Politicians have neither the ability nor incentive.

Similarly, if someone were claiming that we need political oversight of UI/UX
choices, and that American web pages need more red/white/blue to improve
conversion rates, I'd suggest that this is a job for web designers rather than
politicians. I'd also say that if you just want red/white/blue designs for
patriotic purposes, you should openly advocate for that and not talk about
conversion rate.

------
secondtimeuse
Paraphrasing Sussman-Minsky story [1], just because you rely on judgement does
not means there is no algorithm, it's just that you don't know what the
algorithm is. In a country like China with rampant corruption, Algorithms are
a welcome relief. Schneier having never faced any kind of corruption at
individual level completely ignores this giant problem. While the exact
details of the algorithm might be debatable, yet having an algorithm as
opposed to corrupt bureaucrats making arbitrary decisions is a welcome step.

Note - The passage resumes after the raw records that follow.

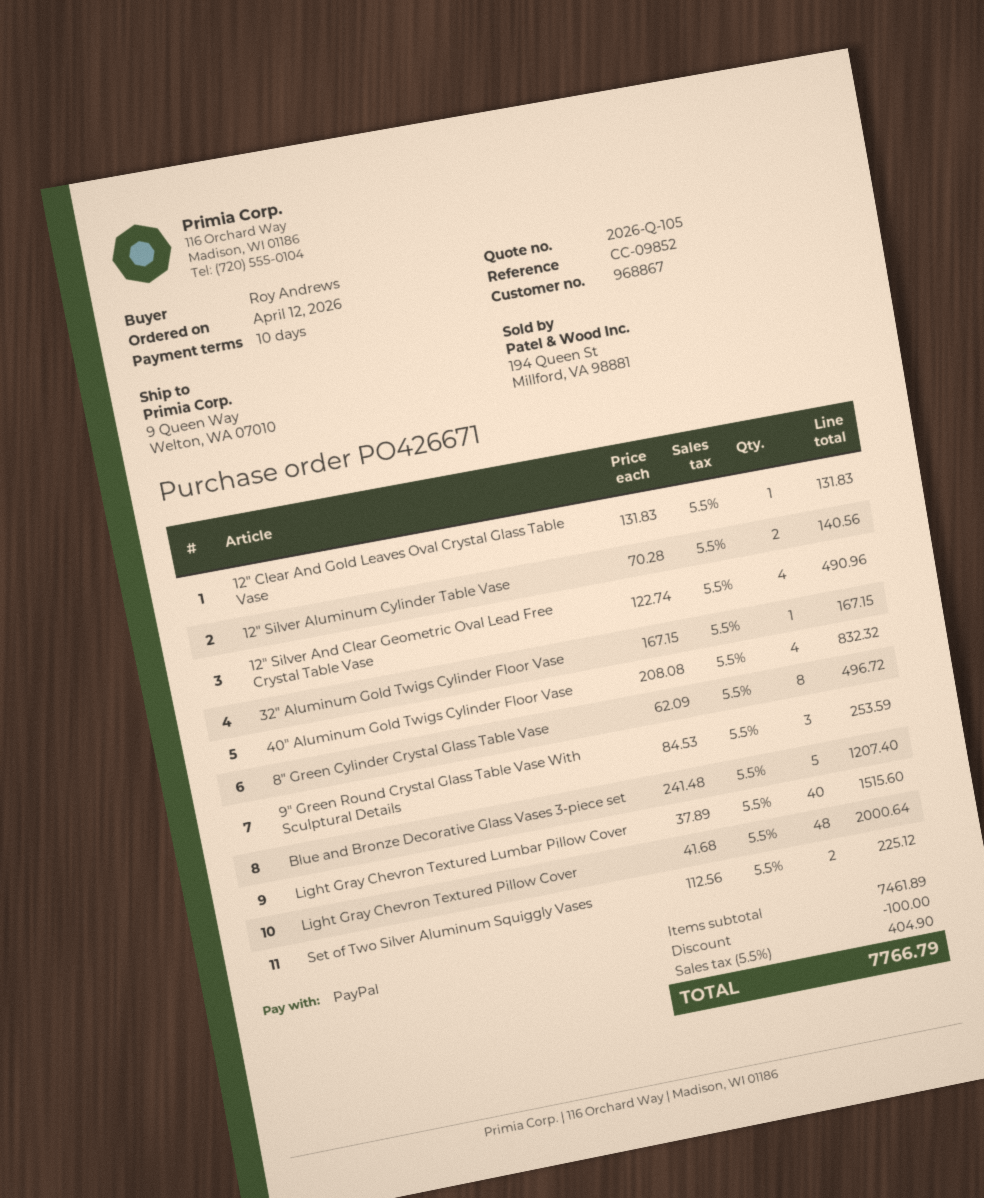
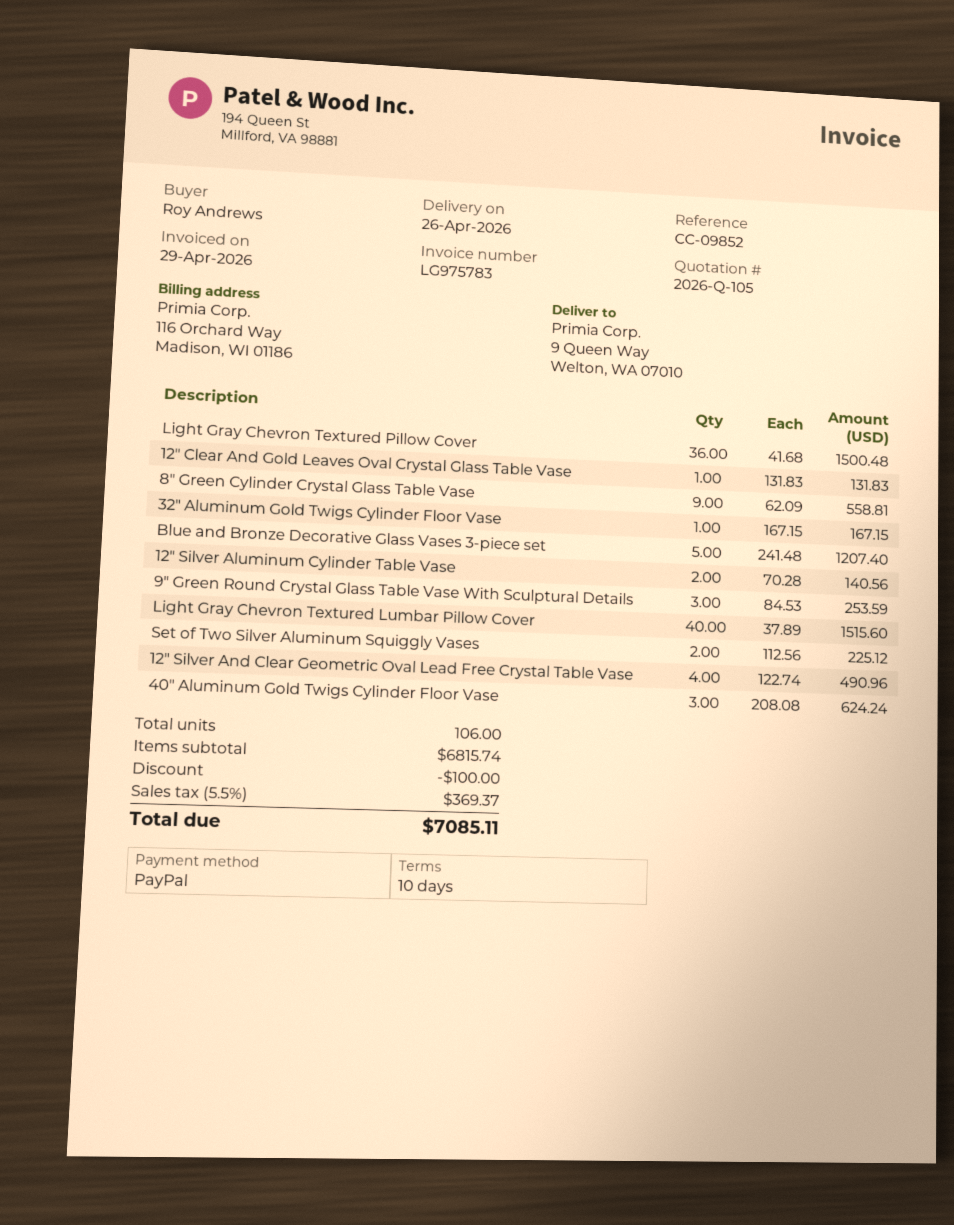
40" Aluminum Gold Twigs Cylinder Floor Vase: 4 x 208.08 = 832.32 -> 3 x 208.08 = 624.24
8" Green Cylinder Crystal Glass Table Vase: 8 x 62.09 = 496.72 -> 9 x 62.09 = 558.81
Light Gray Chevron Textured Pillow Cover: 48 x 41.68 = 2000.64 -> 36 x 41.68 = 1500.48
subtotal: 7461.89 -> 6815.74
tax: 5.5% = 404.90 -> 5.5% = 369.37
total: 7766.79 -> 7085.11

[1] "So Sussman began working on a program. Not long after, this odd-looking
bald guy came over. Sussman figured the guy was going to boot him out, but
instead the man sat down, asking, "Hey, what are you doing?" Sussman talked
over his program with the man, Marvin Minsky. At one point in the discussion,
Sussman told Minsky that he was using a certain randomizing technique in his
program because he didn't want the machine to have any preconceived notions.
Minsky said, "Well, it has them, it's just that you don't know what they are."
It was the most profound thing Gerry Sussman had ever heard. And Minsky
continued, telling him that the world is built a certain way, and the most
important thing we can do with the world is avoid randomness, and figure out
ways by which things can be planned. Wisdom like this has its effect on
seventeen-year-old freshmen, and from then on Sussman was hooked."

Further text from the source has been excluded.